#### Your instructions
In the data below, which lines hold the word "none"? Copy them.

#### Data supplied
====================

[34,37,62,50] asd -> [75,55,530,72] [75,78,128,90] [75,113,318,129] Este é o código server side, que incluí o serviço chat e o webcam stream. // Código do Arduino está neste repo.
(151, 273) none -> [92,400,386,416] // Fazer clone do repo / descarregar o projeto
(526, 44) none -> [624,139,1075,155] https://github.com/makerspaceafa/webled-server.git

====================

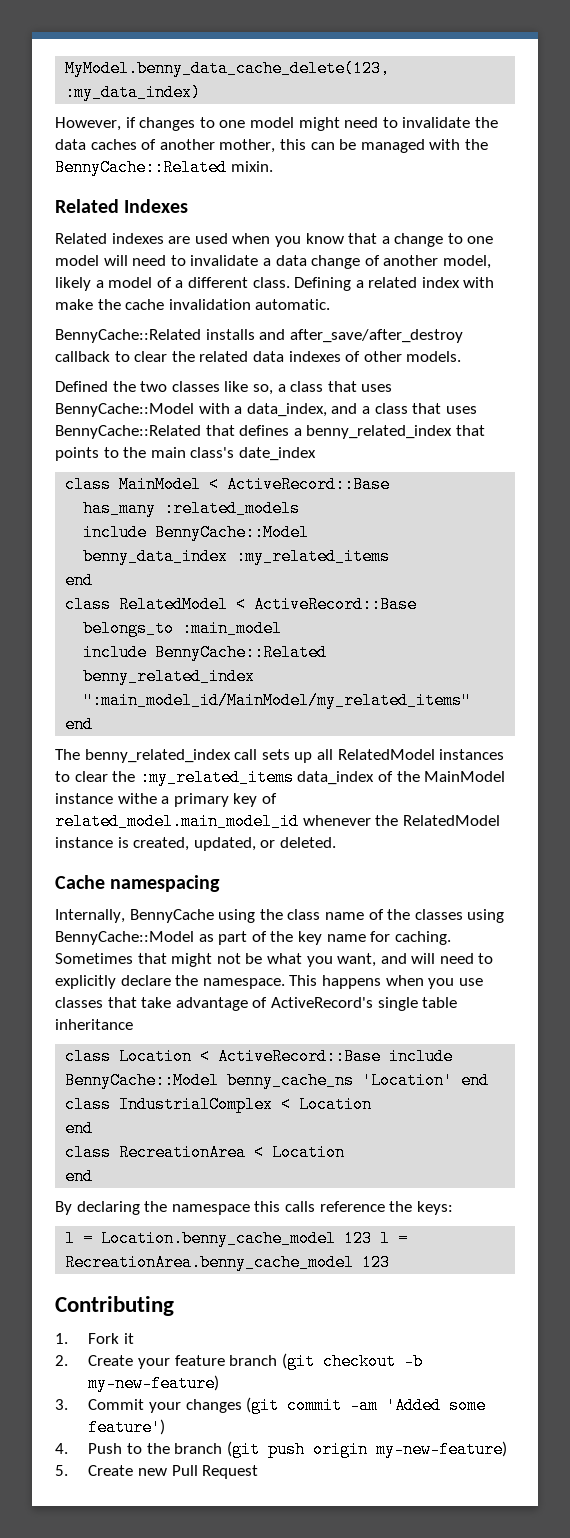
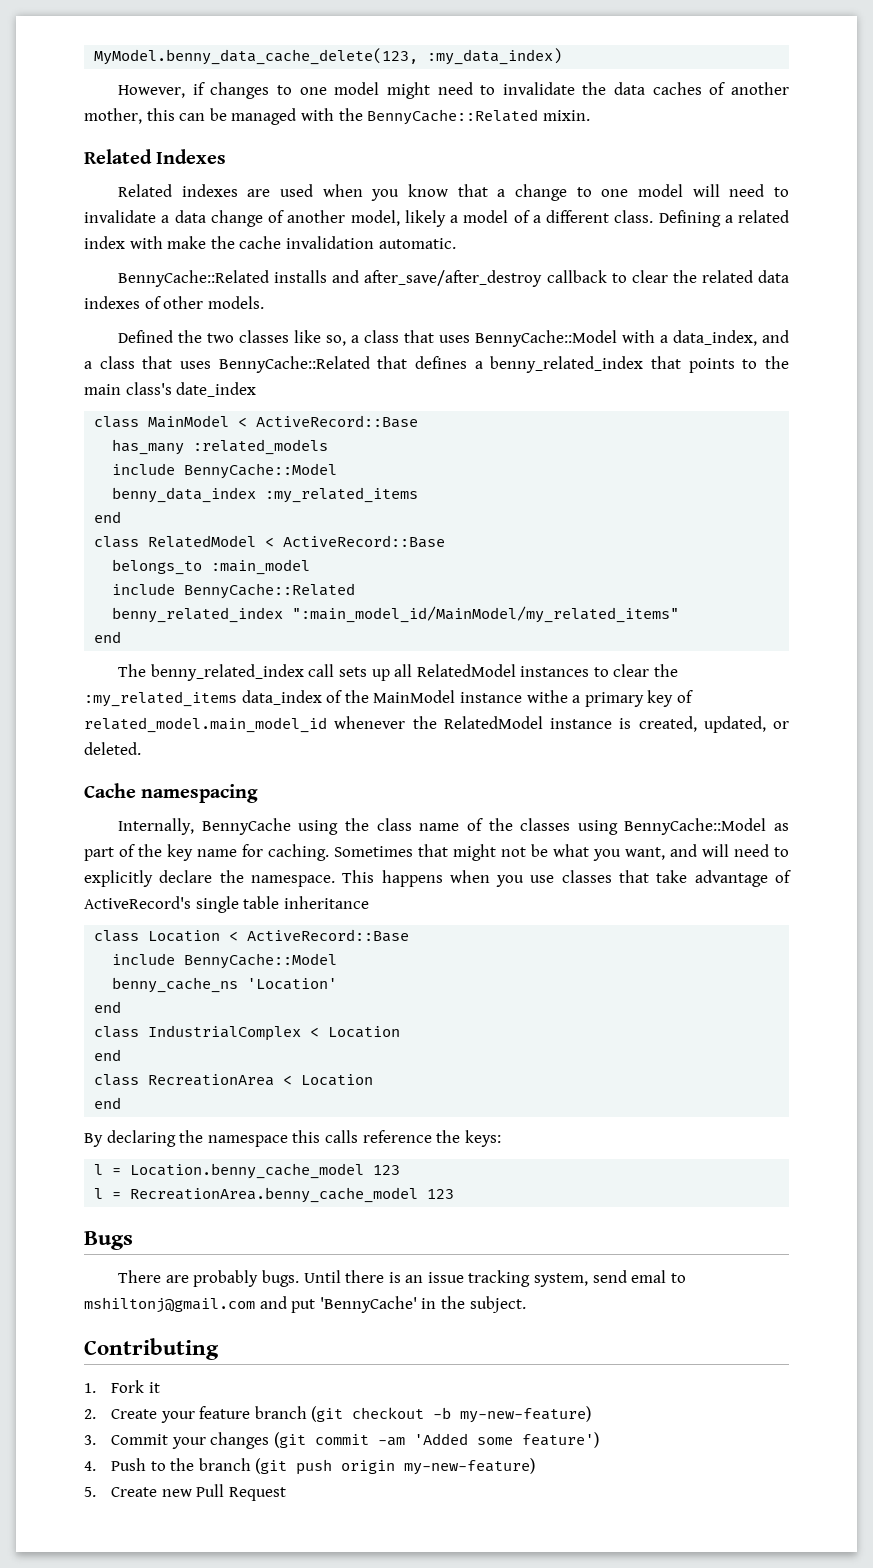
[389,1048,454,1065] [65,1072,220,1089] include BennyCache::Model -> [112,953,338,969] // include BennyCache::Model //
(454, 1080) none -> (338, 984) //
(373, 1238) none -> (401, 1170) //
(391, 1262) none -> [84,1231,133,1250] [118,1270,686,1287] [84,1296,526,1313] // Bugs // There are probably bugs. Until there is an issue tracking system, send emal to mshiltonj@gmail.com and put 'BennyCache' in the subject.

====================

#### Final answer
(151, 273) none -> [92,400,386,416] // Fazer clone do repo / descarregar o projeto
(526, 44) none -> [624,139,1075,155] https://github.com/makerspaceafa/webled-server.git
(454, 1080) none -> (338, 984) //
(373, 1238) none -> (401, 1170) //
(391, 1262) none -> [84,1231,133,1250] [118,1270,686,1287] [84,1296,526,1313] // Bugs // There are probably bugs. Until there is an issue tracking system, send emal to mshiltonj@gmail.com and put 'BennyCache' in the subject.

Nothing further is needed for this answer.